「上は捕まえるつもりだったらしい」。それは、2012年後半に某焼鳥屋さんで食事をしていた時の話である。

 

 実際には、この話は1時間以上続いており、この言葉はあくまでも象徴的な発言であって、話の趣旨としては、警察上層部はえん罪でも何でも良いから、自分を抑えるつもりだったらしい。その上層部とは、少なくとも、2012年時点の警察庁の多くの幹部を指している。

 

 ここで幾つか付け加える必要があって、1つは、彼らとは直接的に会話していない。ただし、捕まえるという話をしていることもあるが、彼らは警官である。スパイのアセットはこちらに近づき話しかけてくることもあるが、警官は直接的に話し掛けてこない。話ができるのは制服を着ている警官だけである。

 

 こうすることで、彼らはそこで行われた会話をしていないと責任逃れできる。自分は慣れているので特に何とも思わないが、えん罪でも何でも良いから捕まえるというのは純粋な脅迫であり、犯罪を構成する。そして、この点において警察は間違っており、実際には形式的な要件を満たさなければ法的な問題にならないのではない。

 

実質的に他者に対して脅迫を行うと、形式如何に関わらず、法的な問題は発生する。この時の店の中にはその2人と自分の3人しか客がいなかったので、その証言をできるのは店主だけになる。ただし、彼が警察に刃向かう証言をできるとは思えないので、この立証は難しいだろう。

 

 そして、ここにも問題がある。立証が難しいことは事実が存在しないことではない。本来的には、警官が違法捜査を行ったのであれば、その報告義務が存在する。そこにいたのはその県警に属している警官と、その県警出身の準キャリアのようだった。つまり、少し努力すれば、1人は特定できる。2人とも言わされた会話をしていたのだと思うが、あまりにも話している内容が国家主義的で差別的で、本人ですら絶句していた。

 

 いずれにせよ、上は捕まえるつもりだったらしい。

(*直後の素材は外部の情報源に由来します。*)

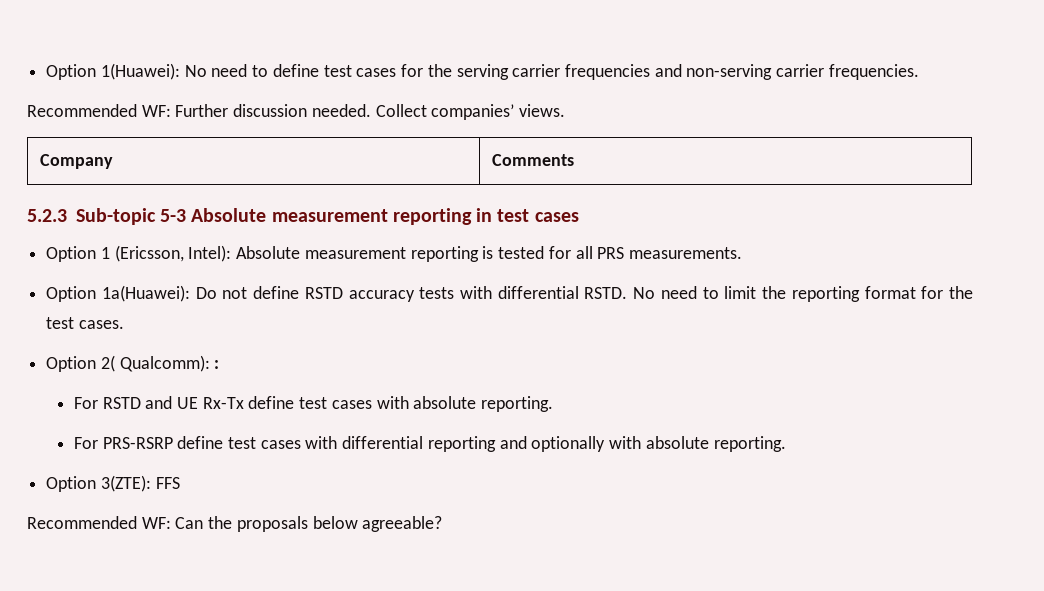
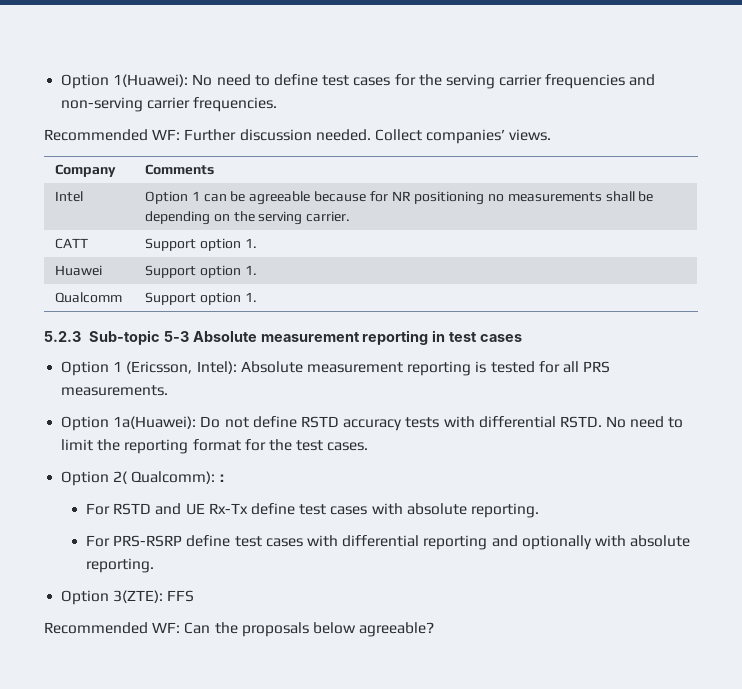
+ Intel | Option 1 can be agreeable because for NR positioning no measurements shall be depending on the serving carrier.
+ CATT | Support option 1.
+ Huawei | Support option 1.
+ Qualcomm | Support option 1.

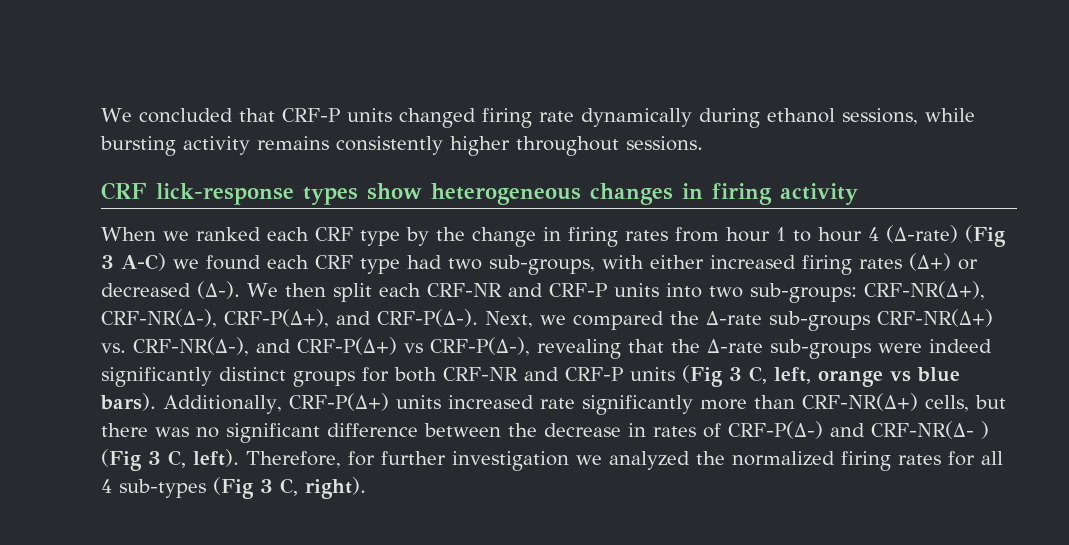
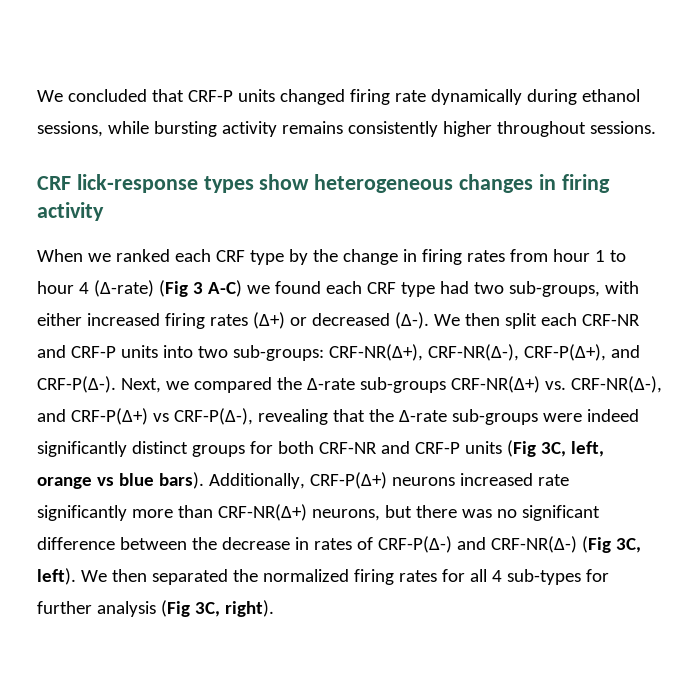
- Next, we compared the Δ-rate sub-groups CRF-NR(Δ+) vs. CRF-NR(Δ-), and CRF-P(Δ+) vs CRF-P(Δ-), revealing that the Δ-rate sub-groups were indeed significantly distinct groups for both CRF-NR and CRF-P units (Fig 3 C, left, orange vs blue bars).
+ Next, we compared the Δ-rate sub-groups CRF-NR(Δ+) vs. CRF-NR(Δ-), and CRF-P(Δ+) vs CRF-P(Δ-), revealing that the Δ-rate sub-groups were indeed significantly distinct groups for both CRF-NR and CRF-P units (Fig 3C, left, orange vs blue bars).
- Additionally, CRF-P(Δ+) units increased rate significantly more than CRF-NR(Δ+) cells, but there was no significant difference between the decrease in rates of CRF-P(Δ-) and CRF-NR(Δ- ) (Fig 3 C, left). Therefore, for further investigation we analyzed the normalized firing rates for all 4 sub-types (Fig 3 C, right).
+ Additionally, CRF-P(Δ+) neurons increased rate significantly more than CRF-NR(Δ+) neurons, but there was no significant difference between the decrease in rates of CRF-P(Δ-) and CRF-NR(Δ-) (Fig 3C, left). We then separated the normalized firing rates for all 4 sub-types for further analysis (Fig 3C, right).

この時点では、背景にどこまで深い理由があるかは理解していなかったが、少なくとも、警察が他国の諜報機関の拷問に荷担し、自らも拷問を率先して行ったことを隠す必要はあった。また、ここまでに数多くの違法捜査を行っており、自分が普通に存在すること自体が負担になっているはずだった。

 

 それ故に、彼らは自分を捕まえたかったはずである。また、捕まえるという点に関して、自分がいつも、捕まえたければ捕まえれば良いと盗聴器に向かって吠えていたこととも関連している。自分は犯罪をしていないし、どんなえん罪を提示されても全て認めない。だから、調書にもサインしないが、その結果として、裁判を続けている間は、彼らは自分を拘束できる。

 

 彼らもそれを十分理解していたが、一般的には長期勾留が恐れて、えん罪に落ちる人たちがいる。この点は広く理解される必要があるが、警察はいつもそうやって脅して、調書にサインをさせてきた。調書にサインをすると罪を認めたことになり、保釈もされ易くなるが、そうでなければ、証拠隠滅や逃亡の恐れがあるとなり、裁判が終わるまで拘束されることになる。この問題が明らかになりつつあるため、状況は変りつつあるが、それでも依然として、この方法で無罪の人が犯罪者になる場合がある。

 

 この時点までに1年以上拷問を続け、1年以上違法捜査を続け、それを隠すためには自分を確保するしかなかったが、そうすると、裁判の過程で全てが公になってしまうため、警察はそれも耐えられなかった。だからこそ、「捕まえるつもりだったらしい」となる。

 

 しかし、これには別の意味もある。半分は依然として警察が自分を狙っているという脅しであるものの、残りは警察も事実がなければ捕まえないという意思を示すことで、自らをグッドコップの立場に置こうとしている。実際には、彼らの精神的な揺さぶりが機能しなかったため、逆に、ここから更に拷問も工作も酷くなる。

 

 そして、もう1つ重要なことがあり、それは警察が裁量逮捕を行っていたという事実である。この発言が存在するのは、過去においてそのようなことを警察が行ってきたからである。そして、それは警察の上層部では何の問題にもならず議論されている内容である。彼らはどれほど間違った方法で警察行政を行っているかすら分かっていない。